-- WORK INSTRUCTION --
Your answer should be one number: the count of lines in the data below that include "display".

┌──

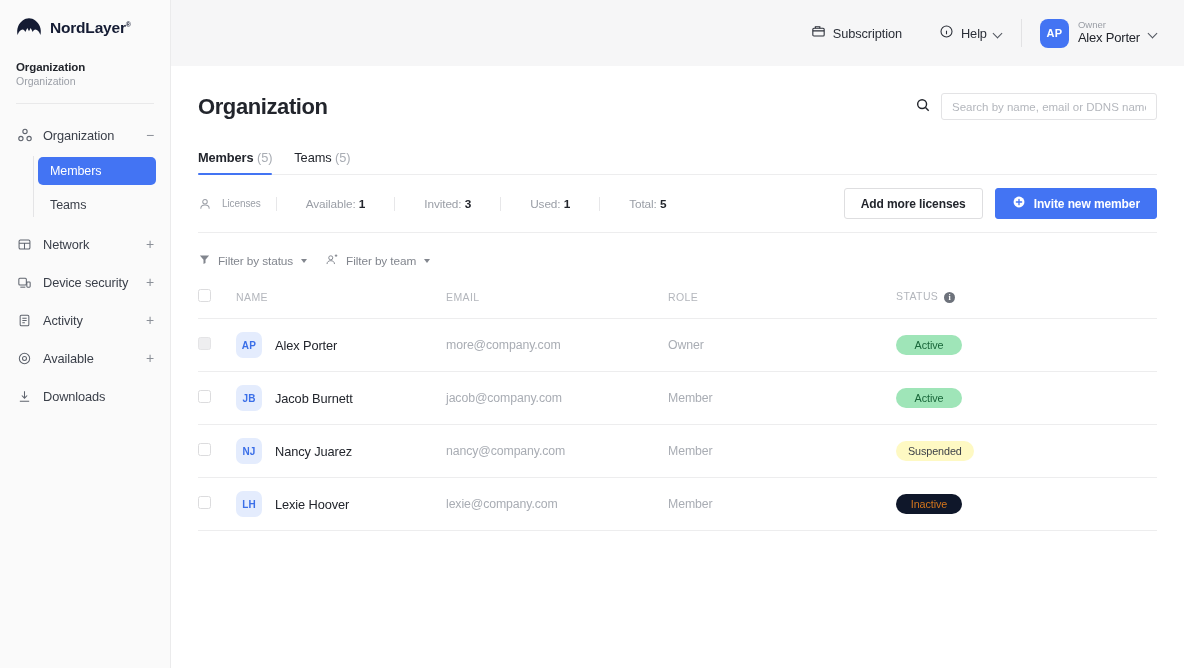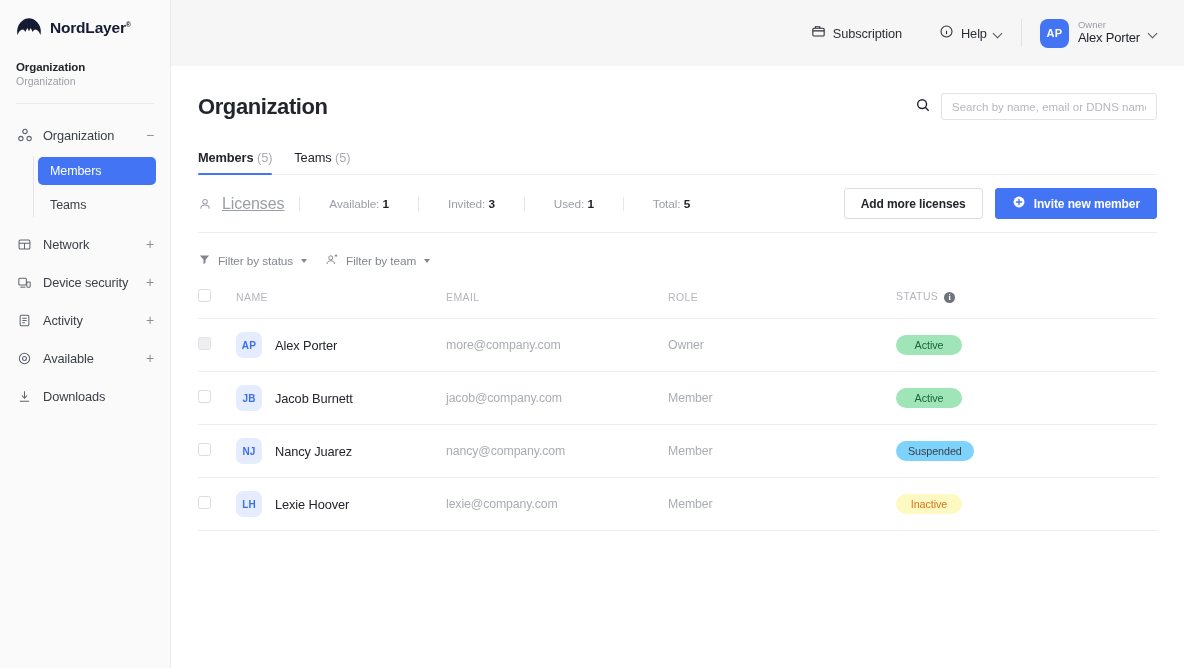--- a/index.html
+++ b/index.html
@@ -120,7 +120,7 @@
   }
   .license-left { display: flex; align-items: center; }
   .lic-icon { width: 15px; height: 15px; color: #9a9ea6; margin-right: 9px; display: flex; align-items: center; }
-  .lic-label { font-size: 16px; color: #9a9ea6; padding-right: 15px; letter-spacing: -0.1px; text-decoration: underline; }
+  .lic-label { font-size: 10px; color: #9a9ea6; padding-right: 15px; letter-spacing: -0.1px; }
   .lic-stat {
     font-size: 11.8px; color: #9a9ea6; padding: 0 29px;
     border-left: 1px solid #e7e7e9; letter-spacing: -0.1px;

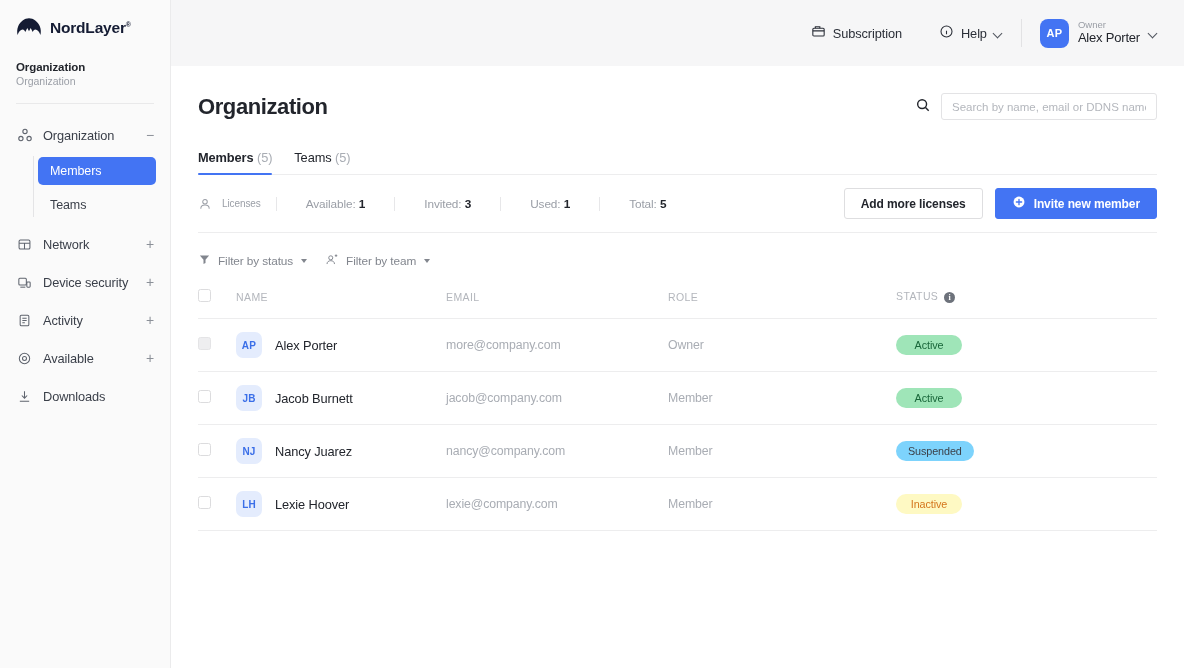--- a/index.html
+++ b/index.html
@@ -173,7 +173,7 @@
     font-size: 10.8px; letter-spacing: -0.1px;
   }
   .badge.active { background: #9fe5b8; color: #19673a; }
-  .badge.suspended { background: #7dd3fc; color: #3b3f47; }
+  .badge.suspended { background: #fef9c3; color: #3b3f47; }
   .badge.inactive { background: #fef9c3; color: #d4751c; }
   .badge.invited { background: #b4c9f7; color: #2f56b5; }
   .info-dot {

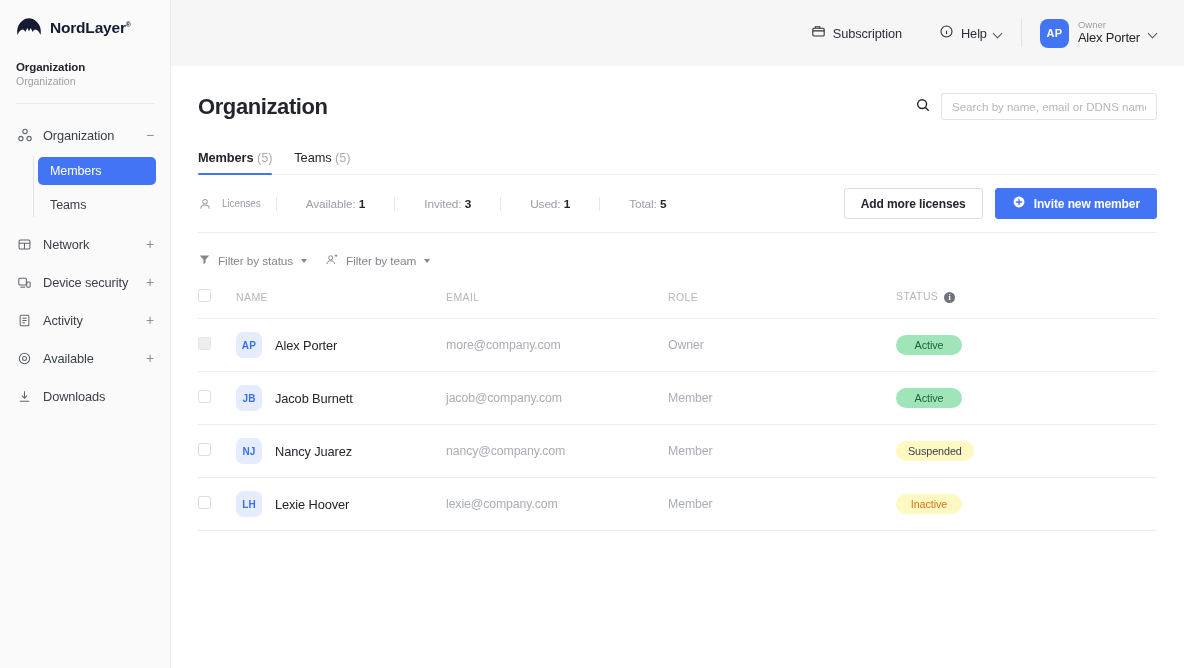--- a/index.html
+++ b/index.html
@@ -174,7 +174,7 @@
   }
   .badge.active { background: #9fe5b8; color: #19673a; }
   .badge.suspended { background: #fef9c3; color: #3b3f47; }
-  .badge.inactive { background: #fef9c3; color: #d4751c; }
+  .badge.inactive { background: #0f172a; color: #d4751c; }
   .badge.invited { background: #b4c9f7; color: #2f56b5; }
   .info-dot {
     display: inline-flex; width: 11px; height: 11px; border-radius: 50%;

└──

-- OUTPUT FOR THIS EXERCISE --
3